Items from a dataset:
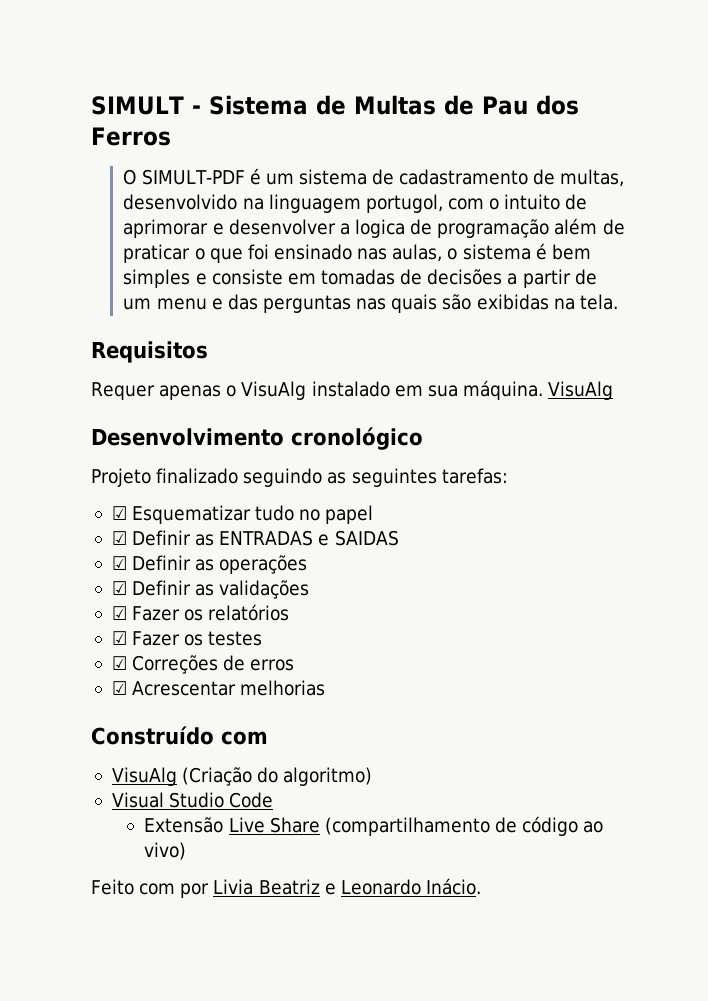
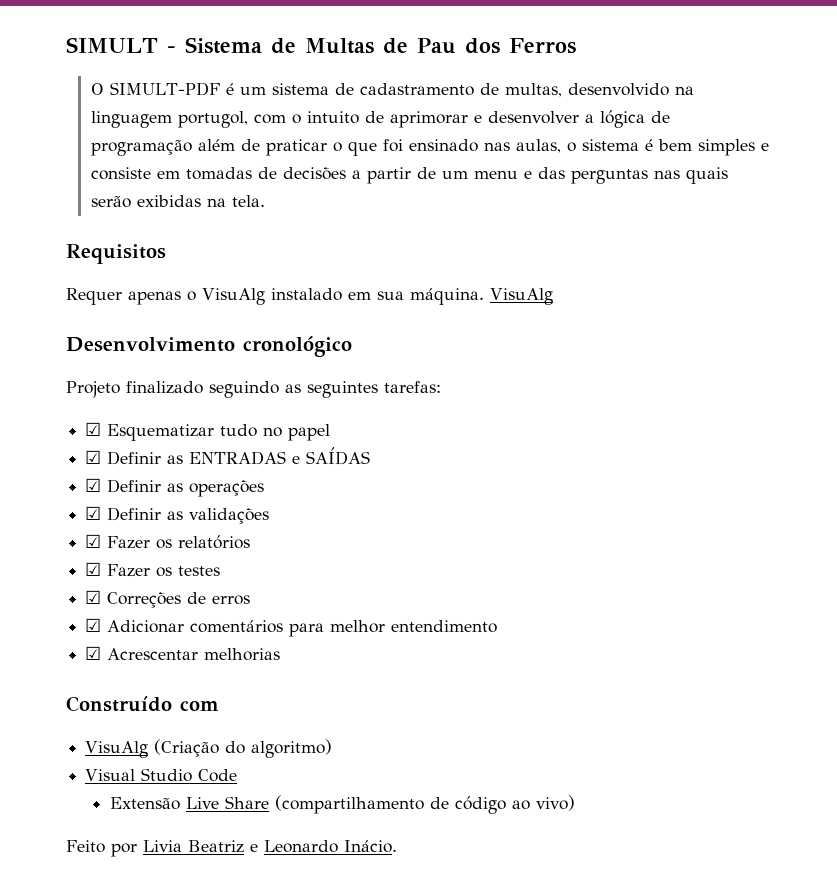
[355,219,406,238] logica -> [599,110,645,128] lógica
[442,294,472,310] são -> [90,196,131,208] serão
[334,530,399,546] SAIDAS -> [306,447,371,465] SAÍDAS
(295, 665) none -> [85,618,498,637] // ☑ Adicionar comentários para melhor entendimento
[139,883,176,895] com -> (105, 846) none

Exercise goal:
Count up the lines in the records where the string "none" appears. Your reply is that number alone.

Output of the task:
2